Remove some branching from GEOM_DISK hot path.

pp->private just can not be NULL in those places. In g_disk_start() and g_disk_ioctl() both dp != NULL and !dp->d_destroyed should always be true if disk_gone() and disk_destroy() are used properly, since GEOM does not send requests to errored providers. If the protocol is not followed, then no amount of additional checks here give real safety. In g_disk_access() though the checks are useful, since GEOM blocks only new opens for errored providers, but allows closes. It should not happen if disk_gone() and disk_destroy() are used properly, but may otherwise. To improve cases when disk_gone() is not used, call it from disk_destroy(). It does not give full guaranties, but it errors the provider and makes GEOM block unwanted requests at least after some race.
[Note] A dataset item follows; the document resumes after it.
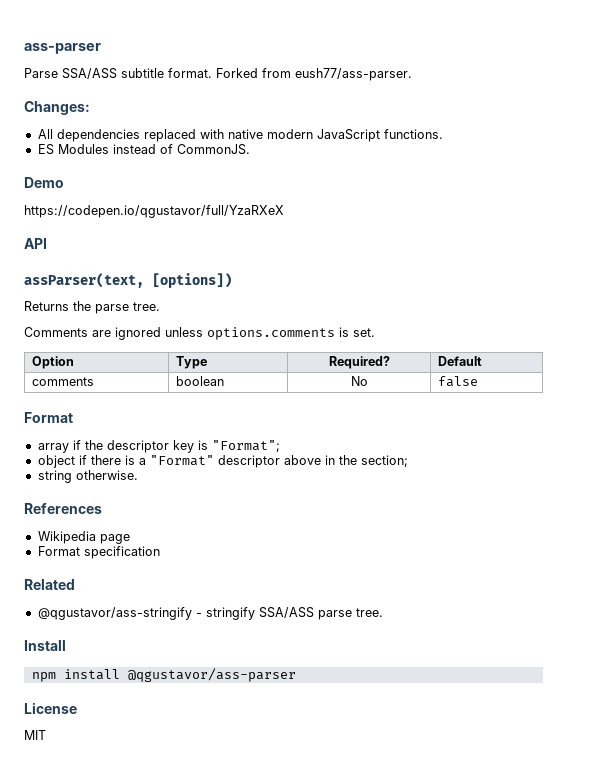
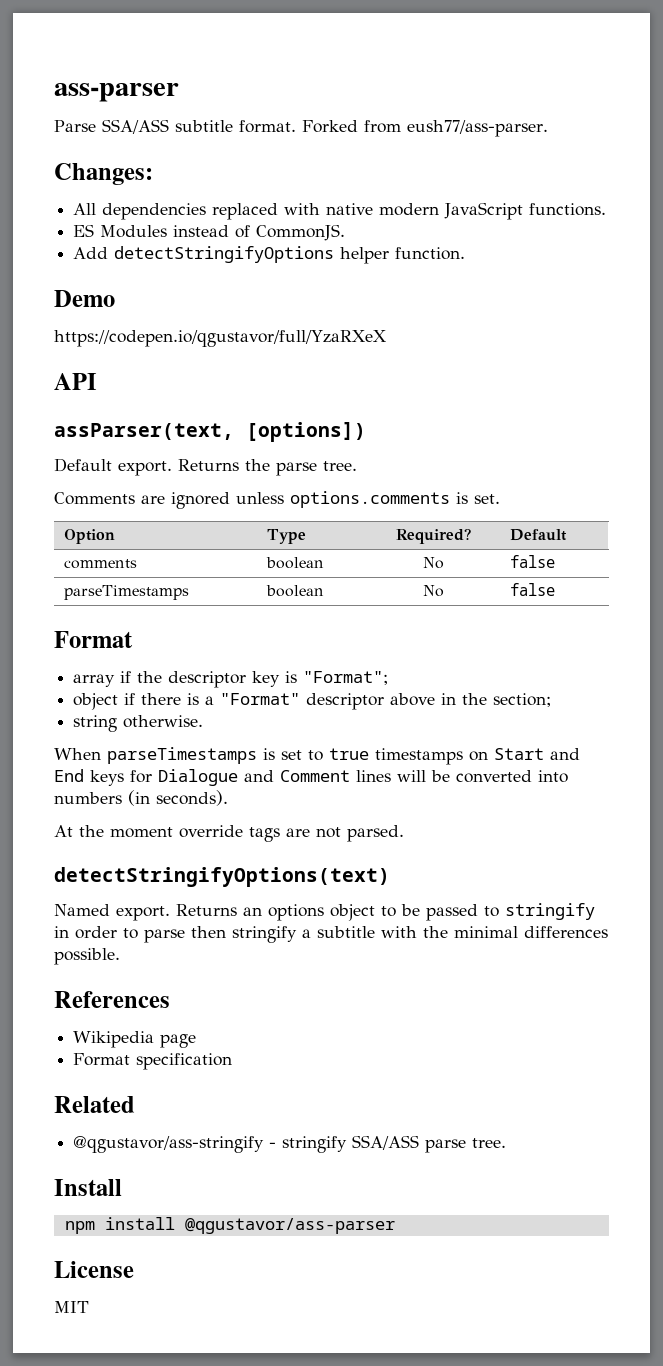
(250, 149) none -> [73,246,466,264] // Add detectStringifyOptions helper function.
(232, 280) none -> [54,458,172,476] Default export.
(478, 381) none -> [64,585,190,600] [266,585,325,597] [423,585,445,597] [510,583,556,596] // parseTimestamps | boolean | No | false
(138, 475) none -> [54,747,580,765] [54,769,568,786] [54,790,228,806] [54,825,404,842] [54,867,390,887] [54,903,595,921] [54,926,608,943] [54,948,120,965] // When parseTimestamps is set to true timestamps on Start and End keys for Dialogue and Comment lines will be converted into numbers (in seconds). // At the moment override tags are not parsed. // detectStringifyOptions(text) // Named export. Returns an options object to be passed to stringify in order to parse then stringify a subtitle with the minimal differences possible.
MFC after: 2 weeks
2019-12-06 16:48:36 +00:00 · 2019-12-06 16:48:36 +00:00 · 5ccbeea1c5
commit 5ccbeea1c5
parent b745e7623c
1 changed files with 23 additions and 13 deletions
--- a/sys/geom/geom_disk.c
+++ b/sys/geom/geom_disk.c
@ -108,7 +108,7 @@ g_disk_access(struct g_provider *pp, int r, int w, int e)
 	    pp->name, r, w, e);
 	g_topology_assert();
 	sc = pp->private;
-	if (sc == NULL || (dp = sc->dp) == NULL || dp->d_destroyed) {
+	if ((dp = sc->dp) == NULL || dp->d_destroyed) {
 		/*
 		 * Allow decreasing access count even if disk is not
 		 * available anymore.
@ -274,6 +274,8 @@ g_disk_ioctl(struct g_provider *pp, u_long cmd, void * data, int fflag, struct t

 	sc = pp->private;
 	dp = sc->dp;
+	KASSERT(dp != NULL && !dp->d_destroyed,
+	    ("g_disk_ioctl(%lx) on destroyed disk %s", cmd, pp->name));

 	if (dp->d_ioctl == NULL)
 		return (ENOIOCTL);
@ -432,10 +434,9 @@ g_disk_start(struct bio *bp)
 	biotrack(bp, __func__);

 	sc = bp->bio_to->private;
-	if (sc == NULL || (dp = sc->dp) == NULL || dp->d_destroyed) {
-		g_io_deliver(bp, ENXIO);
-		return;
-	}
+	dp = sc->dp;
+	KASSERT(dp != NULL && !dp->d_destroyed,
+	    ("g_disk_start(%p) on destroyed disk %s", bp, bp->bio_to->name));
 	error = EJUSTRETURN;
 	switch(bp->bio_cmd) {
 	case BIO_DELETE:
@ -896,8 +897,9 @@ void
 disk_destroy(struct disk *dp)
 {

-	g_cancel_event(dp);
+	disk_gone(dp);
 	dp->d_destroyed = 1;
+	g_cancel_event(dp);
 	if (dp->d_devstat != NULL)
 		devstat_remove_entry(dp->d_devstat);
 	g_post_event(g_disk_destroy, dp, M_WAITOK, NULL);
@ -922,6 +924,16 @@ disk_gone(struct disk *dp)
 	struct g_provider *pp;

 	mtx_pool_lock(mtxpool_sleep, dp);
+
+	/*
+	 * Second wither call makes no sense, plus we can not access the list
+	 * of providers without topology lock after calling wither once.
+	 */
+	if (dp->d_goneflag != 0) {
+		mtx_pool_unlock(mtxpool_sleep, dp);
+		return;
+	}
+
 	dp->d_goneflag = 1;

 	/*
@ -946,13 +958,11 @@ disk_gone(struct disk *dp)
 	mtx_pool_unlock(mtxpool_sleep, dp);

 	gp = dp->d_geom;
-	if (gp != NULL) {
-		pp = LIST_FIRST(&gp->provider);
-		if (pp != NULL) {
-			KASSERT(LIST_NEXT(pp, provider) == NULL,
-			    ("geom %p has more than one provider", gp));
-			g_wither_provider(pp, ENXIO);
-		}
+	pp = LIST_FIRST(&gp->provider);
+	if (pp != NULL) {
+		KASSERT(LIST_NEXT(pp, provider) == NULL,
+		    ("geom %p has more than one provider", gp));
+		g_wither_provider(pp, ENXIO);
 	}
 }